Listed entries:

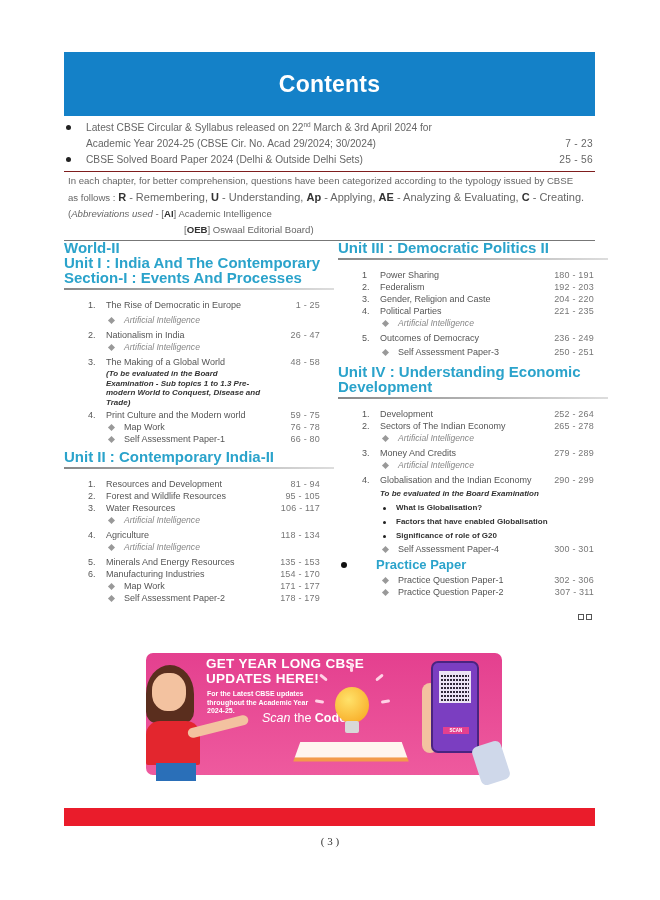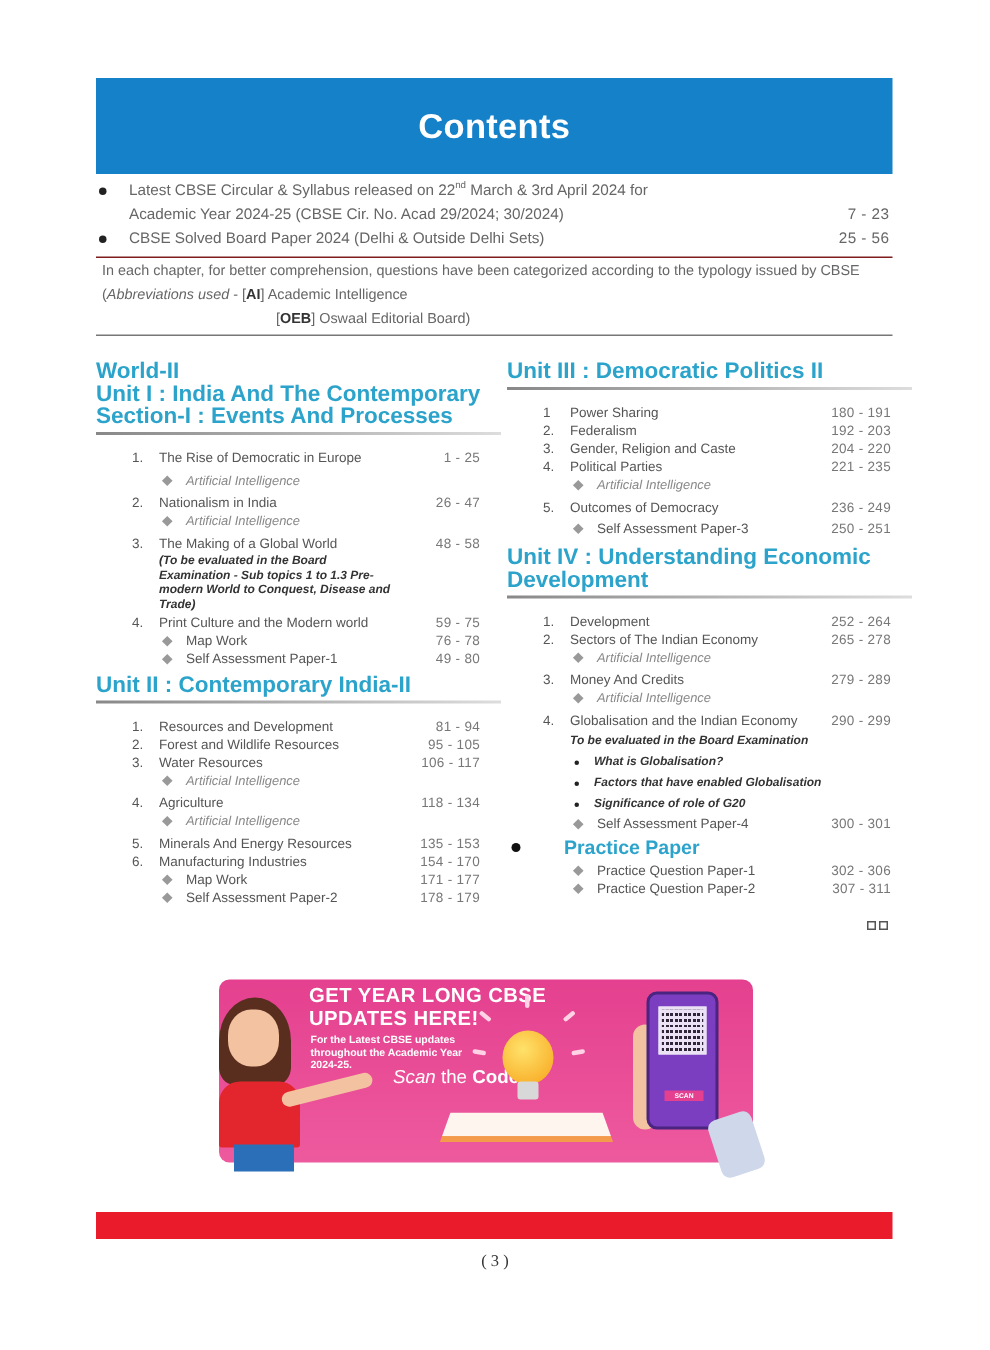--- a/index.html
+++ b/index.html
@@ -48,21 +48,21 @@
   .toc-row .num { position: absolute; left: 24px; width: 14px; }
   .toc-row .title { position: absolute; left: 42px; text-align: center; }
   .toc-row .pages { position: absolute; right: 14px; width: 44px; text-align: right; color: #777; letter-spacing: 0.2px; }
   .toc-row.sub .title { left: 60px; }
   .toc-row .diamond {
     position: absolute; left: 45px; top: 4px; width: 5px; height: 5px; background: #999; transform: rotate(45deg);
   }
   .toc-row.ai .title { font-style: italic; color: #888; font-size: 8.6px; }
   .toc-row.ai { margin-bottom: 3px; }
   .toc-note { padding-left: 42px; font-weight: bold; font-style: italic; font-size: 8px; line-height: 9.5px; color: #333; width: 200px; margin: 1px 0 2px; }
-  .toc-note-row { position: relative; padding-left: 58px; font-weight: bold; font-style: italic; font-size: 8px; color: #333; height: 14px; line-height: 14px; }
+  .toc-note-row { position: relative; padding-left: 58px; font-weight: bold; font-size: 8px; color: #333; height: 14px; line-height: 14px; }
   .toc-note-row .dot { position: absolute; left: 45px; top: 6px; width: 3px; height: 3px; border-radius: 50%; background: #222; }
   .gap { height: 3px; }
 
   .practice-heading { position: relative; height: 16px; margin-top: 2px; }
   .practice-heading .bullet { position: absolute; left: 3px; top: 5px; width: 6px; height: 6px; border-radius: 50%; background: #111; }
   .practice-heading .title { position: absolute; left: 38px; color: #2ba3cb; font-weight: bold; font-size: 13px; top: 0; }
 
   .end-mark { position: absolute; left: 578px; top: 614px; display: flex; gap: 2px; }
   .end-mark span { width: 6px; height: 6px; border: 1.5px solid #555; }
 
@@ -117,20 +117,21 @@
   </div>
   <div class="intro-row">
     <span class="bullet"></span>
     <span>CBSE Solved Board Paper 2024 (Delhi &amp; Outside Delhi Sets)</span>
     <span class="pages">25  -  56</span>
   </div>
 </div>
 
 <div class="typology">
   <div>In each chapter, for better comprehension, questions have been categorized according to the typology issued by CBSE</div>
+  <div class="big"><span style="font-size:9.6px">as follows : </span><b>R</b><span> - Remembering, </span><b>U</b><span> - Understanding, </span><b>Ap</b><span> - Applying, </span><b>AE</b><span> - Analyzing &amp; Evaluating, </span><b>C</b><span> - Creating.</span></div>
   <div>(<i>Abbreviations used</i> - [<b>AI</b>]<span> Academic Intelligence</span></div>
   <div class="indent">[<b>OEB</b>]<span> Oswaal Editorial Board)</span></div>
 </div>
 
 <div class="col col-left">
   <div class="unit-heading-wrap">
     <div class="unit-heading">
       <div>World-II</div>
       <div>Unit I : India And The Contemporary</div>
       <div>Section-I : Events And Processes</div>
@@ -168,21 +169,21 @@
         <span class="pages">59  -   75</span>
       </div>
     <div class="toc-row sub">
         <span class="diamond"></span>
         <span class="title">Map Work</span>
         <span class="pages">76  -   78</span>
       </div>
     <div class="toc-row sub">
         <span class="diamond"></span>
         <span class="title">Self Assessment Paper-1</span>
-        <span class="pages">49  -   80</span>
+        <span class="pages">66  -   80</span>
       </div>
   </div>
 
   <div class="unit-heading-wrap" style="margin-top:4px">
     <div class="unit-heading">Unit II : Contemporary India-II</div>
   </div>
   <div class="toc">
     <div class="toc-row">
         <span class="num">1.</span>
         <span class="title">Resources and Development</span>

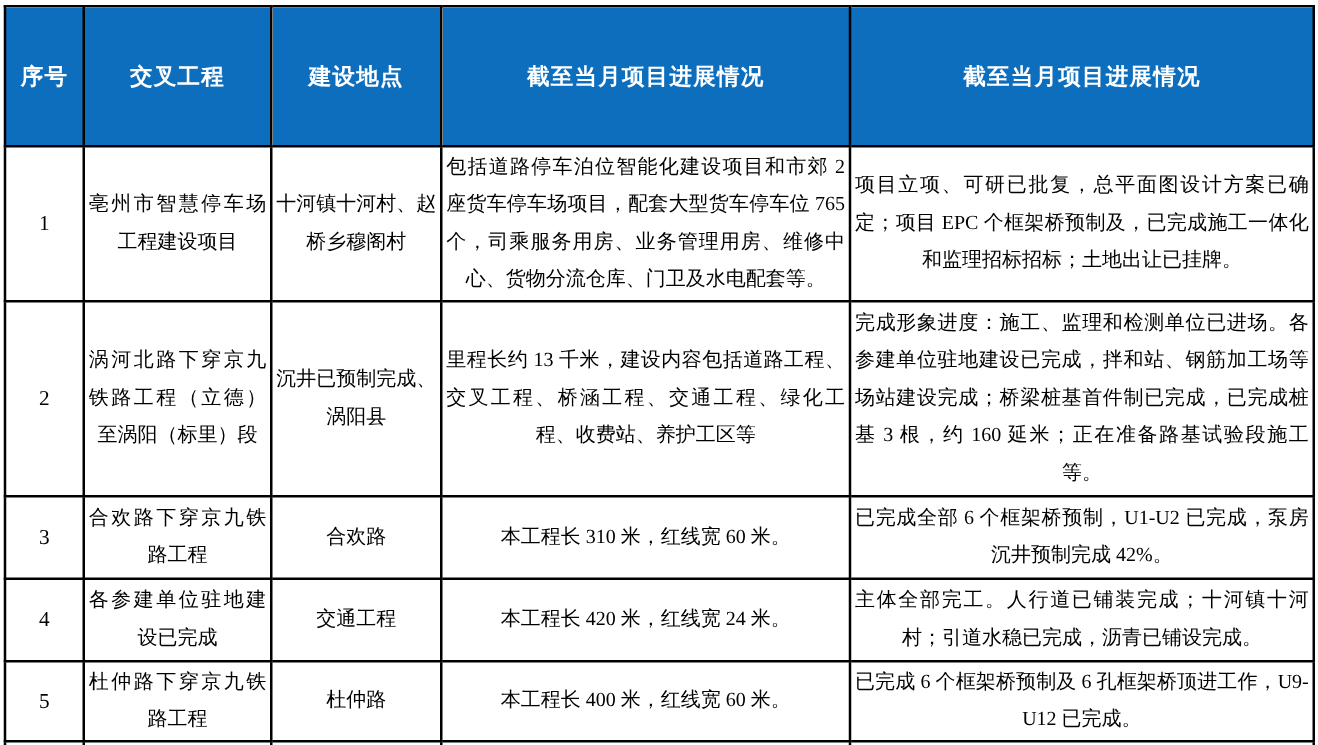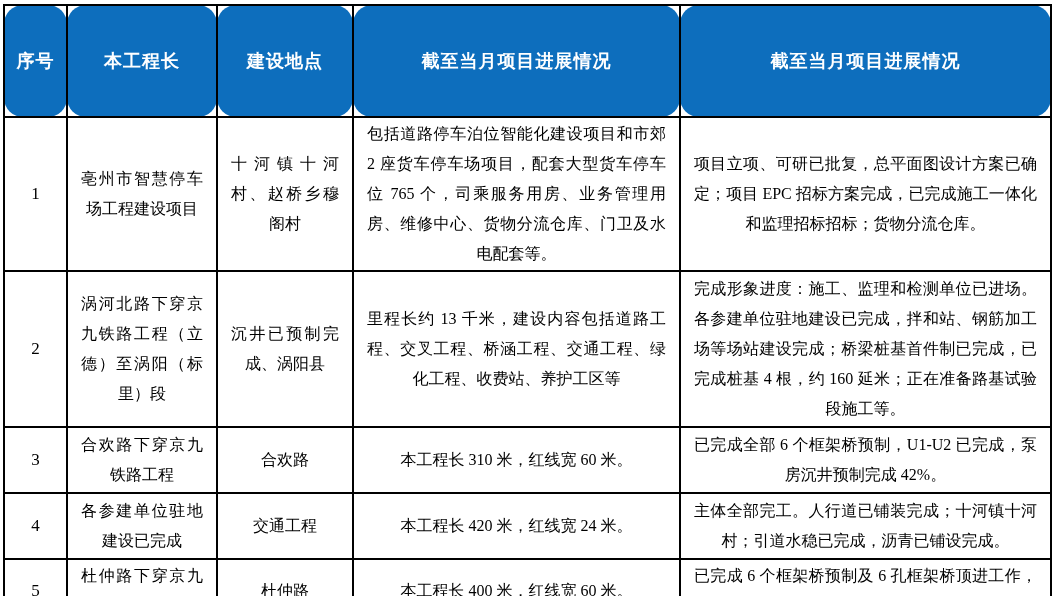--- a/index.html
+++ b/index.html
@@ -33,27 +33,26 @@
   }
   thead th {
     background: var(--header-bg, #0d6ebd);
     color: var(--header-fg, #ffffff);
     font-size: 18px;
     font-weight: bold;
     height: 112px;
     text-align: center;
     vertical-align: middle;
     letter-spacing: 1px;
-    border-radius: 19px;
   }
   tbody td {
     color: #000000;
     font-size: 16px;
     line-height: 30px;
-    padding: 1px 13px;
+    padding: 1px 3px;
     vertical-align: middle;
     text-align: justify;
     text-align-last: center;
     -moz-text-align-last: center;
   }
   tbody td.cell-no {
     text-align: center;
     font-size: 17px;
   }
   tr.row-1 { height: 122px; }
@@ -72,40 +71,40 @@
     <colgroup>
       <col class="c-no">
         <col class="c-name">
         <col class="c-location">
         <col class="c-content">
         <col class="c-progress">
     </colgroup>
     <thead>
       <tr>
         <th>序号</th>
-        <th>本工程长</th>
+        <th>交叉工程</th>
         <th>建设地点</th>
         <th>截至当月项目进展情况</th>
         <th>截至当月项目进展情况</th>
       </tr>
     </thead>
     <tbody>
       <tr class="row-1">
         <td class="cell-no">1</td>
         <td>亳州市智慧停车场工程建设项目</td>
         <td>十河镇十河村、赵桥乡穆阁村</td>
         <td>包括道路停车泊位智能化建设项目和市郊 2 座货车停车场项目，配套大型货车停车位 765 个，司乘服务用房、业务管理用房、维修中心、货物分流仓库、门卫及水电配套等。</td>
-        <td>项目立项、可研已批复，总平面图设计方案已确定；项目 EPC 招标方案完成，已完成施工一体化和监理招标招标；货物分流仓库。</td>
+        <td>项目立项、可研已批复，总平面图设计方案已确定；项目 EPC 个框架桥预制及，已完成施工一体化和监理招标招标；土地出让已挂牌。</td>
       </tr>
       <tr class="row-2">
         <td class="cell-no">2</td>
         <td>涡河北路下穿京九铁路工程（立德）至涡阳（标里）段</td>
         <td>沉井已预制完成、涡阳县</td>
         <td>里程长约 13 千米，建设内容包括道路工程、交叉工程、桥涵工程、交通工程、绿化工程、收费站、养护工区等</td>
-        <td>完成形象进度：施工、监理和检测单位已进场。各参建单位驻地建设已完成，拌和站、钢筋加工场等场站建设完成；桥梁桩基首件制已完成，已完成桩基 4 根，约 160 延米；正在准备路基试验段施工等。</td>
+        <td>完成形象进度：施工、监理和检测单位已进场。各参建单位驻地建设已完成，拌和站、钢筋加工场等场站建设完成；桥梁桩基首件制已完成，已完成桩基 3 根，约 160 延米；正在准备路基试验段施工等。</td>
       </tr>
       <tr class="row-3">
         <td class="cell-no">3</td>
         <td>合欢路下穿京九铁路工程</td>
         <td>合欢路</td>
         <td>本工程长 310 米，红线宽 60 米。</td>
         <td>已完成全部 6 个框架桥预制，U1-U2 已完成，泵房沉井预制完成 42%。</td>
       </tr>
       <tr class="row-4">
         <td class="cell-no">4</td>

Task to complete:
Leaving the pictures aside, write out the entries above exactly.

Exercise solution:
--- a/index.html
+++ b/index.html
@@ -48,21 +48,21 @@
   .toc-row .num { position: absolute; left: 24px; width: 14px; }
   .toc-row .title { position: absolute; left: 42px; text-align: center; }
   .toc-row .pages { position: absolute; right: 14px; width: 44px; text-align: right; color: #777; letter-spacing: 0.2px; }
   .toc-row.sub .title { left: 60px; }
   .toc-row .diamond {
     position: absolute; left: 45px; top: 4px; width: 5px; height: 5px; background: #999; transform: rotate(45deg);
   }
   .toc-row.ai .title { font-style: italic; color: #888; font-size: 8.6px; }
   .toc-row.ai { margin-bottom: 3px; }
   .toc-note { padding-left: 42px; font-weight: bold; font-style: italic; font-size: 8px; line-height: 9.5px; color: #333; width: 200px; margin: 1px 0 2px; }
-  .toc-note-row { position: relative; padding-left: 58px; font-weight: bold; font-style: italic; font-size: 8px; color: #333; height: 14px; line-height: 14px; }
+  .toc-note-row { position: relative; padding-left: 58px; font-weight: bold; font-size: 8px; color: #333; height: 14px; line-height: 14px; }
   .toc-note-row .dot { position: absolute; left: 45px; top: 6px; width: 3px; height: 3px; border-radius: 50%; background: #222; }
   .gap { height: 3px; }
 
   .practice-heading { position: relative; height: 16px; margin-top: 2px; }
   .practice-heading .bullet { position: absolute; left: 3px; top: 5px; width: 6px; height: 6px; border-radius: 50%; background: #111; }
   .practice-heading .title { position: absolute; left: 38px; color: #2ba3cb; font-weight: bold; font-size: 13px; top: 0; }
 
   .end-mark { position: absolute; left: 578px; top: 614px; display: flex; gap: 2px; }
   .end-mark span { width: 6px; height: 6px; border: 1.5px solid #555; }
 
@@ -117,20 +117,21 @@
   </div>
   <div class="intro-row">
     <span class="bullet"></span>
     <span>CBSE Solved Board Paper 2024 (Delhi &amp; Outside Delhi Sets)</span>
     <span class="pages">25  -  56</span>
   </div>
 </div>
 
 <div class="typology">
   <div>In each chapter, for better comprehension, questions have been categorized according to the typology issued by CBSE</div>
+  <div class="big"><span style="font-size:9.6px">as follows : </span><b>R</b><span> - Remembering, </span><b>U</b><span> - Understanding, </span><b>Ap</b><span> - Applying, </span><b>AE</b><span> - Analyzing &amp; Evaluating, </span><b>C</b><span> - Creating.</span></div>
   <div>(<i>Abbreviations used</i> - [<b>AI</b>]<span> Academic Intelligence</span></div>
   <div class="indent">[<b>OEB</b>]<span> Oswaal Editorial Board)</span></div>
 </div>
 
 <div class="col col-left">
   <div class="unit-heading-wrap">
     <div class="unit-heading">
       <div>World-II</div>
       <div>Unit I : India And The Contemporary</div>
       <div>Section-I : Events And Processes</div>
@@ -168,21 +169,21 @@
         <span class="pages">59  -   75</span>
       </div>
     <div class="toc-row sub">
         <span class="diamond"></span>
         <span class="title">Map Work</span>
         <span class="pages">76  -   78</span>
       </div>
     <div class="toc-row sub">
         <span class="diamond"></span>
         <span class="title">Self Assessment Paper-1</span>
-        <span class="pages">49  -   80</span>
+        <span class="pages">66  -   80</span>
       </div>
   </div>
 
   <div class="unit-heading-wrap" style="margin-top:4px">
     <div class="unit-heading">Unit II : Contemporary India-II</div>
   </div>
   <div class="toc">
     <div class="toc-row">
         <span class="num">1.</span>
         <span class="title">Resources and Development</span>

--- a/index.html
+++ b/index.html
@@ -33,27 +33,26 @@
   }
   thead th {
     background: var(--header-bg, #0d6ebd);
     color: var(--header-fg, #ffffff);
     font-size: 18px;
     font-weight: bold;
     height: 112px;
     text-align: center;
     vertical-align: middle;
     letter-spacing: 1px;
-    border-radius: 19px;
   }
   tbody td {
     color: #000000;
     font-size: 16px;
     line-height: 30px;
-    padding: 1px 13px;
+    padding: 1px 3px;
     vertical-align: middle;
     text-align: justify;
     text-align-last: center;
     -moz-text-align-last: center;
   }
   tbody td.cell-no {
     text-align: center;
     font-size: 17px;
   }
   tr.row-1 { height: 122px; }
@@ -72,40 +71,40 @@
     <colgroup>
       <col class="c-no">
         <col class="c-name">
         <col class="c-location">
         <col class="c-content">
         <col class="c-progress">
     </colgroup>
     <thead>
       <tr>
         <th>序号</th>
-        <th>本工程长</th>
+        <th>交叉工程</th>
         <th>建设地点</th>
         <th>截至当月项目进展情况</th>
         <th>截至当月项目进展情况</th>
       </tr>
     </thead>
     <tbody>
       <tr class="row-1">
         <td class="cell-no">1</td>
         <td>亳州市智慧停车场工程建设项目</td>
         <td>十河镇十河村、赵桥乡穆阁村</td>
         <td>包括道路停车泊位智能化建设项目和市郊 2 座货车停车场项目，配套大型货车停车位 765 个，司乘服务用房、业务管理用房、维修中心、货物分流仓库、门卫及水电配套等。</td>
-        <td>项目立项、可研已批复，总平面图设计方案已确定；项目 EPC 招标方案完成，已完成施工一体化和监理招标招标；货物分流仓库。</td>
+        <td>项目立项、可研已批复，总平面图设计方案已确定；项目 EPC 个框架桥预制及，已完成施工一体化和监理招标招标；土地出让已挂牌。</td>
       </tr>
       <tr class="row-2">
         <td class="cell-no">2</td>
         <td>涡河北路下穿京九铁路工程（立德）至涡阳（标里）段</td>
         <td>沉井已预制完成、涡阳县</td>
         <td>里程长约 13 千米，建设内容包括道路工程、交叉工程、桥涵工程、交通工程、绿化工程、收费站、养护工区等</td>
-        <td>完成形象进度：施工、监理和检测单位已进场。各参建单位驻地建设已完成，拌和站、钢筋加工场等场站建设完成；桥梁桩基首件制已完成，已完成桩基 4 根，约 160 延米；正在准备路基试验段施工等。</td>
+        <td>完成形象进度：施工、监理和检测单位已进场。各参建单位驻地建设已完成，拌和站、钢筋加工场等场站建设完成；桥梁桩基首件制已完成，已完成桩基 3 根，约 160 延米；正在准备路基试验段施工等。</td>
       </tr>
       <tr class="row-3">
         <td class="cell-no">3</td>
         <td>合欢路下穿京九铁路工程</td>
         <td>合欢路</td>
         <td>本工程长 310 米，红线宽 60 米。</td>
         <td>已完成全部 6 个框架桥预制，U1-U2 已完成，泵房沉井预制完成 42%。</td>
       </tr>
       <tr class="row-4">
         <td class="cell-no">4</td>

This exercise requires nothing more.